Task objective: Could you repeat, word for word, only the lines from the one containing "predetermined established data." through the final line of the records below?
─── Material for this exercise ───
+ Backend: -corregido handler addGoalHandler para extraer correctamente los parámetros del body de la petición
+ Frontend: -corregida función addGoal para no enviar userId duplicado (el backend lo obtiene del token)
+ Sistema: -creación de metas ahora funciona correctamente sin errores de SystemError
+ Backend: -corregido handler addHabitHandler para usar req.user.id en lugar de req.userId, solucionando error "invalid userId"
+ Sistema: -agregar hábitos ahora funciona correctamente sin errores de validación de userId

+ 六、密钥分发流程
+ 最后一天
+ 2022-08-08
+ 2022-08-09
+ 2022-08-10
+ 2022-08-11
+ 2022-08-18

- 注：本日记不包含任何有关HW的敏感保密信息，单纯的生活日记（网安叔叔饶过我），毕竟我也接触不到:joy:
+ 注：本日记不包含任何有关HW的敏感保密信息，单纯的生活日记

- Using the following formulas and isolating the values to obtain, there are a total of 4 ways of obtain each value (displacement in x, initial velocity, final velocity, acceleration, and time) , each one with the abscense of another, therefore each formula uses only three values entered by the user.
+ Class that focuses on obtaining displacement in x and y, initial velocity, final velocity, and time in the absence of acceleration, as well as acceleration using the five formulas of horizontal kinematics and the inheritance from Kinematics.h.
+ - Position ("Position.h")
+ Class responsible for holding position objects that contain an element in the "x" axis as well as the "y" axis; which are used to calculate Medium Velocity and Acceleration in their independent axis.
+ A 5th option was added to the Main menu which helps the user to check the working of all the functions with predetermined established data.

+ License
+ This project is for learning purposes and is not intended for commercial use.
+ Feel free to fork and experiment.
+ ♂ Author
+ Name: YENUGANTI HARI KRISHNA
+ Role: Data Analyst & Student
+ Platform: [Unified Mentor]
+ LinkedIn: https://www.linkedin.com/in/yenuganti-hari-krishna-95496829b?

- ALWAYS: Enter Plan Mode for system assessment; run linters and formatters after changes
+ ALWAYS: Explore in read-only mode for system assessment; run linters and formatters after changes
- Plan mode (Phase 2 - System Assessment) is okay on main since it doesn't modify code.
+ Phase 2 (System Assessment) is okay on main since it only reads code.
───
Answer below:
+ A 5th option was added to the Main menu which helps the user to check the working of all the functions with predetermined established data.

+ License
+ This project is for learning purposes and is not intended for commercial use.
+ Feel free to fork and experiment.
+ ♂ Author
+ Name: YENUGANTI HARI KRISHNA
+ Role: Data Analyst & Student
+ Platform: [Unified Mentor]
+ LinkedIn: https://www.linkedin.com/in/yenuganti-hari-krishna-95496829b?

- ALWAYS: Enter Plan Mode for system assessment; run linters and formatters after changes
+ ALWAYS: Explore in read-only mode for system assessment; run linters and formatters after changes
- Plan mode (Phase 2 - System Assessment) is okay on main since it doesn't modify code.
+ Phase 2 (System Assessment) is okay on main since it only reads code.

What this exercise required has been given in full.